Q&A with Jim Al-Khalili

26 Oct 2011 Margaret Harris
Jim Al-Khalili

By Margaret Harris
One of the highlights on physicsworld.com last week was an online lecture by the University of Surrey physicist and science communicator Jim Al-Khalili, who spoke on the subject of his recent book Pathfinders: the Golden Age of Arabic Science.

If you missed the live version of Al-Khalili’s lecture “On the shoulders of eastern giants: the forgotten contributions of medieval physicists”, you can watch an archived version of the hour-long event here. Be sure to stay all the way to the end, when Al-Khalili tackles some probing questions from audience members – including one asking why these physicists’ contributions have been forgotten in the West, and another wondering why science declined in the Arabic-speaking world after the medieval period.

As usual with these question-and-answer sessions, we ran out of time long before you ran out of questions.

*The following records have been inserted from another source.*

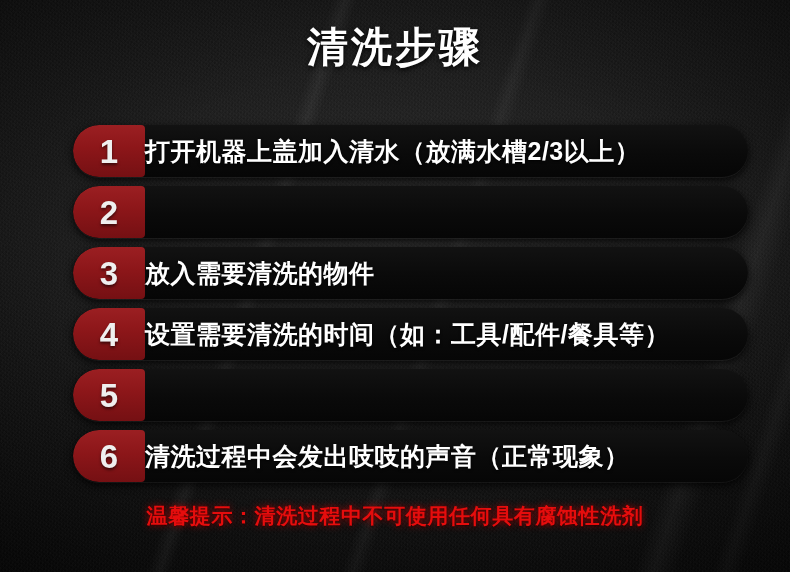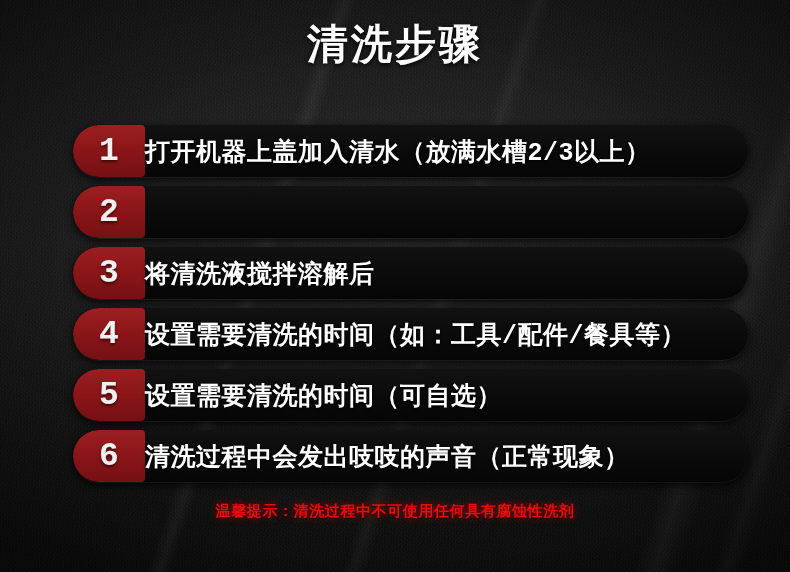--- a/index.html
+++ b/index.html
@@ -75,21 +75,20 @@
     pointer-events: none;
     background: radial-gradient(ellipse 95% 95% at 50% 50%,
         rgba(0,0,0,0) 40%, rgba(0,0,0,0.55) 100%);
   }
 
   #content {
     position: relative;
     z-index: 3;
     width: 790px;
     height: 572px;
-    font-family: Liberation Mono, monospace;
   }
 
   
   .title {
     position: absolute;
     top: 22px;
     left: 0;
     width: 790px;
     text-align: center;
     color: #ffffff;
@@ -157,21 +156,21 @@
   }
 
   
   .footer-note {
     position: absolute;
     top: 502px;
     left: 0;
     width: 790px;
     text-align: center;
     color: #e50d0d;
-    font-size: 15px;
+    font-size: 21px;
     font-weight: bold;
     letter-spacing: 0.6px;
     text-shadow: 0 0 7px rgba(220,0,0,0.75), 0 1px 2px rgba(0,0,0,0.8);
   }
 </style>
 </head>
 <body>
 
 <div id="poster">
   <div id="noise"></div>
@@ -193,35 +192,34 @@
       <div class="step-row">
         <div class="step-badge">
           <span class="step-num">2</span>
         </div>
       </div>
 
       <div class="step-row">
         <div class="step-badge">
           <span class="step-num">3</span>
         </div>
-        <div class="step-text">将清洗液搅拌溶解后</div>
+        <div class="step-text">放入需要清洗的物件</div>
       </div>
 
       <div class="step-row">
         <div class="step-badge">
           <span class="step-num">4</span>
         </div>
         <div class="step-text">设置需要清洗的时间（如：工具/配件/餐具等）</div>
       </div>
 
       <div class="step-row">
         <div class="step-badge">
           <span class="step-num">5</span>
         </div>
-        <div class="step-text">设置需要清洗的时间（可自选）</div>
       </div>
 
       <div class="step-row">
         <div class="step-badge">
           <span class="step-num">6</span>
         </div>
         <div class="step-text">清洗过程中会发出吱吱的声音（正常现象）</div>
       </div>
 
     </div>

On this occasion, several of the ones we couldn’t fit in were so interesting that we asked Al-Khalili to send us written answers so we could share them with you. Below are his replies.

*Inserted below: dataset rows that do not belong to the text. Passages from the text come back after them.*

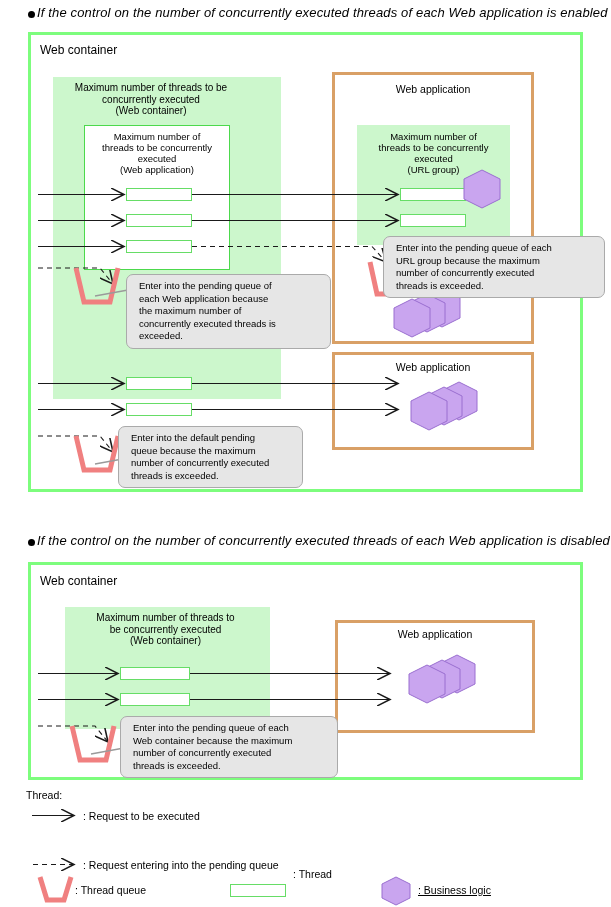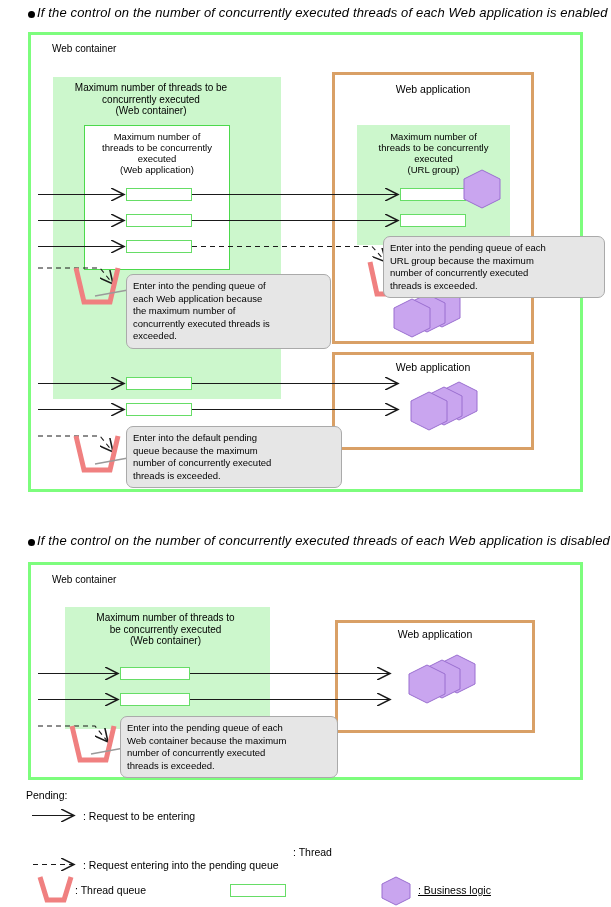--- a/index.html
+++ b/index.html
@@ -13,42 +13,42 @@
   .bullet-line{
     font-size:13px;letter-spacing:0.15px;white-space:nowrap;font-style:italic;
   }
   .bullet-dot{
     display:inline-block;width:7px;height:7px;border-radius:50%;
     background:#000;margin-right:2px;vertical-align:-1px;
   }
   .container-box{
     border:3px solid #7dfd7d;background:#fff;box-sizing:border-box;
   }
-  .container-title{font-size:10px;margin-left:12px;}
+  .container-title{font-size:12px;}
   .green-band{background:#ccf7cc;}
   .band-title{
     font-size:10px;line-height:11.5px;text-align:center;white-space:pre-line;
   }
   .white-inner{
     background:#ffffff;border:1px solid #4cd94c;box-sizing:border-box;
   }
   .inner-title{
     font-size:9.5px;line-height:11px;text-align:center;white-space:pre-line;
   }
   .webapp-box{
     border:3px solid #d9a066;background:#fff;box-sizing:border-box;
   }
   .webapp-title{font-size:10.5px;}
   .thread{
     background:#fff;border:1.5px solid #66dd66;box-sizing:border-box;
   }
   .callout{
     background:#e6e6e6;border:1px solid #aaaaaa;border-radius:7px;
     font-size:9.5px;line-height:12.6px;box-sizing:border-box;
-    padding:5px 6px;white-space:pre-line;color:#000;
+    padding:5px 12px;white-space:pre-line;color:#000;
   }
   .legend-label{font-size:10.5px;white-space:nowrap;}
   .legend-title{font-size:10.5px;}
   svg{display:block;overflow:visible;}
   .lyr{position:absolute;left:0;top:0;width:611px;height:907px;pointer-events:none;}
 </style>
 </head>
 <body>
 
 <div class="abs bullet-line" style="left:28px;top:5px;">
@@ -142,21 +142,21 @@
 
 <div class="abs callout" style="left:126px;top:274px;width:205px;">Enter into the pending queue of
 each Web application because
 the maximum number of
 concurrently executed threads is
 exceeded.</div>
 <div class="abs callout" style="left:383px;top:236px;width:222px;">Enter into the pending queue of each
 URL group because the maximum
 number of concurrently executed
 threads is exceeded.</div>
-<div class="abs callout" style="left:126px;top:426px;width:216px;">Enter into the default pending
+<div class="abs callout" style="left:118px;top:426px;width:185px;">Enter into the default pending
 queue because the maximum
 number of concurrently executed
 threads is exceeded.</div>
 
 <div class="abs bullet-line" style="left:28px;top:533px;">
   <span class="bullet-dot"></span><span>If the control on the number of concurrently executed threads of each Web application is disabled</span>
 </div>
 
 <div class="abs container-box" style="left:28px;top:562px;width:555px;height:218px;"></div>
 <div class="abs container-title" style="left:40px;top:574px;">Web container</div>
@@ -191,33 +191,33 @@
     <polygon points="442,660 460,669 460,689 442,698 424,689 424,669"></polygon>
     <polygon points="427,665 445,674 445,694 427,703 409,694 409,674"></polygon>
   </g>
 </svg>
 
 <div class="abs callout" style="left:120px;top:716px;width:218px;">Enter into the pending queue of each
 Web container because the maximum
 number of concurrently executed
 threads is exceeded.</div>
 
-<div class="abs legend-title" style="left:26px;top:789px;">Pending:</div>
+<div class="abs legend-title" style="left:26px;top:789px;">Thread:</div>
 
 <svg class="lyr" viewBox="0 0 611 907">
   <g stroke="#1a1a1a" stroke-width="1.1" fill="none">
     <line x1="32" y1="815.5" x2="74" y2="815.5" marker-end="url(#ah)"></line>
     <line x1="33" y1="864.5" x2="74" y2="864.5" stroke-dasharray="5,4" marker-end="url(#ah)"></line>
   </g>
   <g stroke="#f08080" stroke-width="5" fill="none">
     <path d="M40,877 L47,900 L64,900 L71,877"></path>
   </g>
   <g fill="#c9a5ef" stroke="#9a6fd0" stroke-width="1">
     <polygon points="396,877 410,884 410,898 396,905 382,898 382,884"></polygon>
   </g>
 </svg>
 
-<div class="abs legend-label" style="left:83px;top:810px;">: Request to be entering</div>
+<div class="abs legend-label" style="left:83px;top:810px;">: Request to be executed</div>
 <div class="abs legend-label" style="left:83px;top:859px;">: Request entering into the pending queue</div>
 <div class="abs legend-label" style="left:75px;top:884px;">: Thread queue</div>
 <div class="abs thread" style="left:230px;top:884px;width:56px;height:13px;"></div>
-<div class="abs legend-label" style="left:293px;top:846px;">: Thread</div>
+<div class="abs legend-label" style="left:293px;top:868px;">: Thread</div>
 <div class="abs legend-label" style="left:418px;top:884px;text-decoration:underline;">: Business logic</div>
 
 </body></html>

physicsworld.com audience: Is there a relationship between Islam as a religion and what the Islamic civilization achieved in science?
Jim Al-Khalili: Science was encouraged in early Islam, and evidence can be found for this in the Koran and the Hadith (the words of the Prophet). It was seen as a religious duty to understand the wonder of God’s creation.

Have Islamic or Arabic scientists participated in physics after Galileo? If so, what have been their main contributions? If not, what do you think is needed for the Arabic-speaking world to participate again?
For me, one of the greatest physicists of the last 100 years, anywhere in the world, was the Pakistani Muslim Abdus Salam, who won the Nobel prize in 1979 for his part in developing the electroweak theory. But it’s fair to say that in terms of scientific achievements in recent years, the Muslim world has a lot of catching up to do. There are very good signs though, such as increased funding of science in many countries, and the Arab Spring gives many millions hope of a brighter future.

Were there any female medieval Arabic-speaking scholars?
There were a few, including Miriam al-Ijli al-Astrulabi, who hand-crafted intricate astrolabes (an early type of global-positioning system), and the entrepreneur Fatima al-Fihri, who in the 9th century founded the world’s oldest university in Morocco.

Was the concept of photons or particles of light also mentioned by an Arabic scholar?
Yes. Remarkably, Ibn Sina described light as being composed of particles, disagreeing with Ibn al-Haytham who thought of it as waves – albeit not in the modern strictly mathematical terms we understand them today, with wavelengths, frequencies etc.

Any comments on the accuracy of the time-span of a lunar year as measured by Khayyam 1000 years ago?
Utterly incredible achievement. It agreed with our modern estimate to six decimal places.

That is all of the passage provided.